What you need to do:
Whenever a line in the listing contains "align", copy that line.

Data for review:

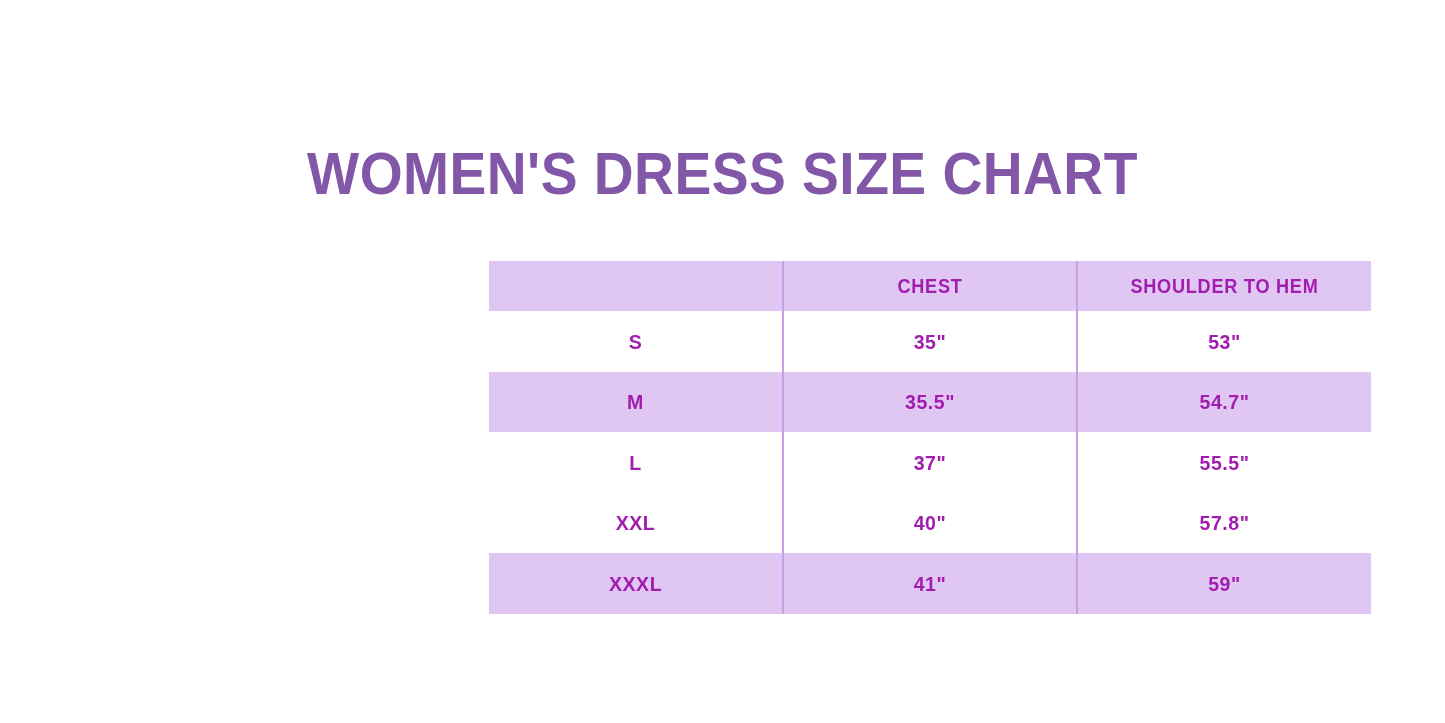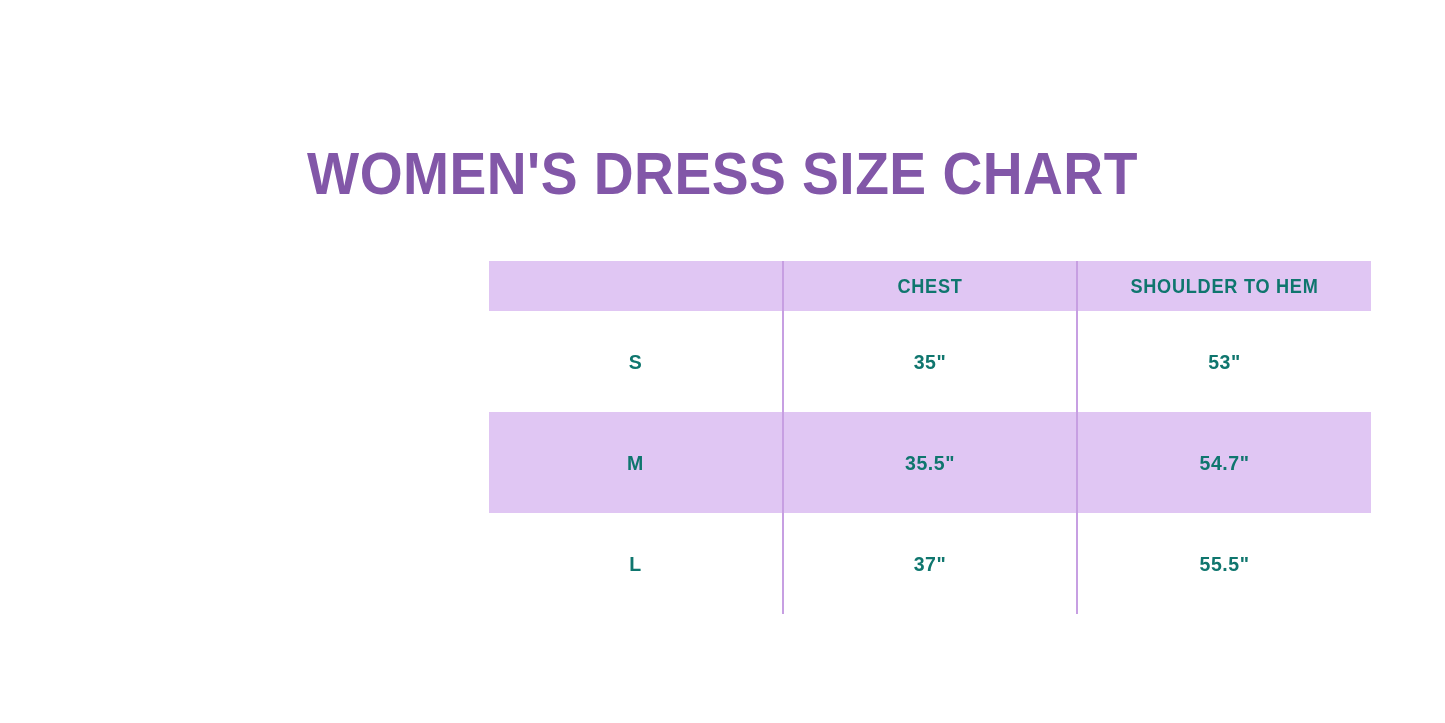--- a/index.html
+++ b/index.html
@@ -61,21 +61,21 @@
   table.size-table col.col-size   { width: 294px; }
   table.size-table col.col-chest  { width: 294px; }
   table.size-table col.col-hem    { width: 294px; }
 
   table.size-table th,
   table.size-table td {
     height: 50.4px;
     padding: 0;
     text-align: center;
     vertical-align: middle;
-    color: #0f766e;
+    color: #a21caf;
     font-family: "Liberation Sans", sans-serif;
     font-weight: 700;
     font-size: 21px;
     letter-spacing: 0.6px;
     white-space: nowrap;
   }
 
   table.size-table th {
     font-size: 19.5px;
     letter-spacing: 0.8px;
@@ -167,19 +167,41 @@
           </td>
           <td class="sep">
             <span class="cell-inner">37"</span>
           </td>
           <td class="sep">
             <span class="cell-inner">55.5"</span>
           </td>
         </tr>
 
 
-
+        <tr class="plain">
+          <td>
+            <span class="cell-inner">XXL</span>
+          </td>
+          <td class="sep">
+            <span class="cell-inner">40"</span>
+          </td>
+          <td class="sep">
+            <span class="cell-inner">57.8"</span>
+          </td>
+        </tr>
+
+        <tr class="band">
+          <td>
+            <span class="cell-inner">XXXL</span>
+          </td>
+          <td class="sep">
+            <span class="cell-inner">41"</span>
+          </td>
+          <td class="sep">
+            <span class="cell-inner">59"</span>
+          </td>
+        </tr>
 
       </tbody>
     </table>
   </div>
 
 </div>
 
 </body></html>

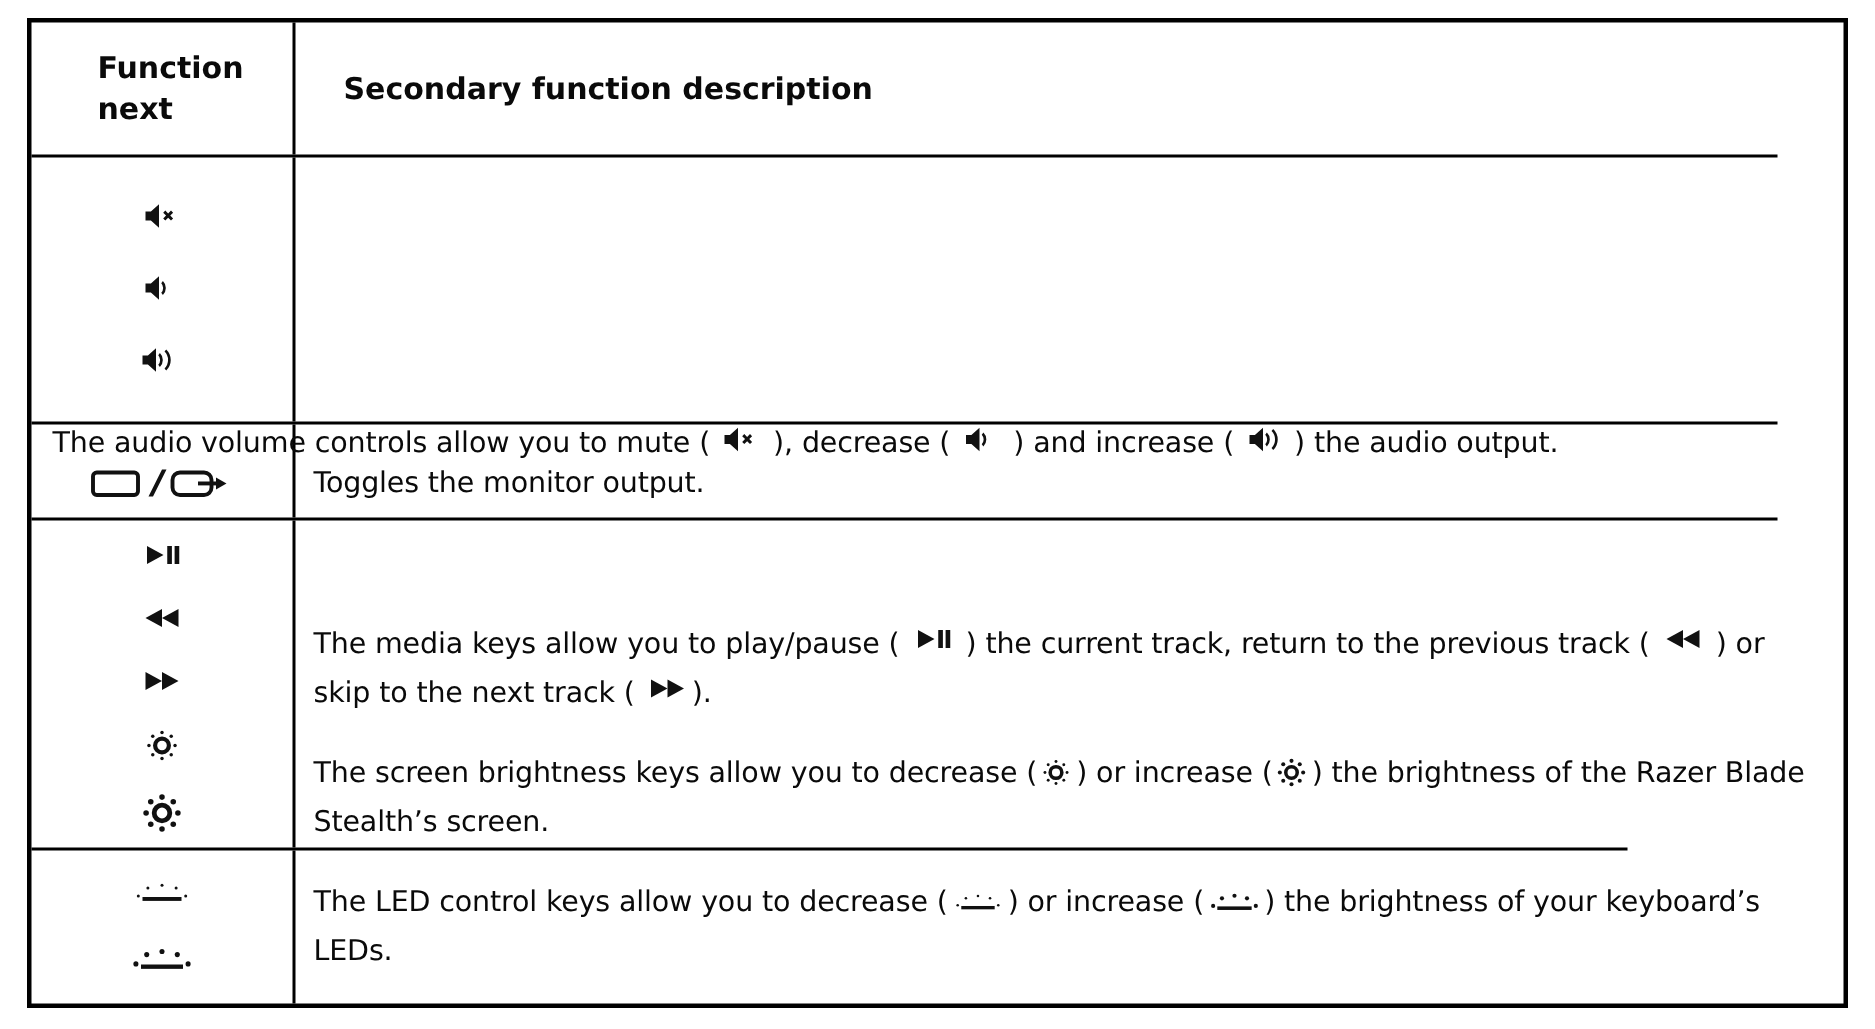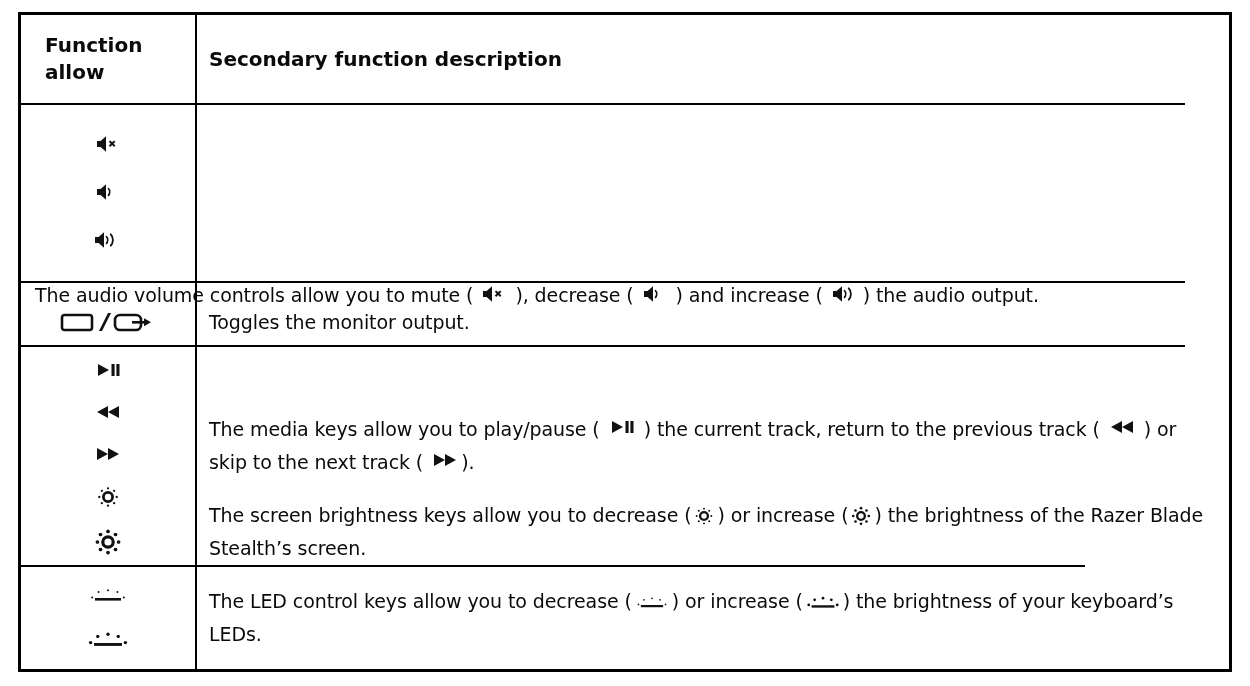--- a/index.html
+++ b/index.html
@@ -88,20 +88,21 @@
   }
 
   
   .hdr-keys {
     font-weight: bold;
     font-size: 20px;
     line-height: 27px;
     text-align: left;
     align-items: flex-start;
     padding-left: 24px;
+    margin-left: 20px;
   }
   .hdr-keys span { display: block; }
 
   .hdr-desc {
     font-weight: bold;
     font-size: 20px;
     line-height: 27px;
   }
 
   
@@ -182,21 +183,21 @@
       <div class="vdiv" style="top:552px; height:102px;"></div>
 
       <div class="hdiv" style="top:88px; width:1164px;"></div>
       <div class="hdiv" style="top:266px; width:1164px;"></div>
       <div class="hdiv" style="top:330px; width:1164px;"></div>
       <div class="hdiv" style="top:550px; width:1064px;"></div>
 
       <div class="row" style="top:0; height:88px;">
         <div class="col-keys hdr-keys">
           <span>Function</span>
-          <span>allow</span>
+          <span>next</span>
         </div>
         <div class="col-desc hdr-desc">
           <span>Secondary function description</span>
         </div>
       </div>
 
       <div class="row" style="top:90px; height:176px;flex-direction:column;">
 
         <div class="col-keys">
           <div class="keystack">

Result of this task:
     text-align: center;
     vertical-align: middle;
     text-align: left;
     align-items: flex-start;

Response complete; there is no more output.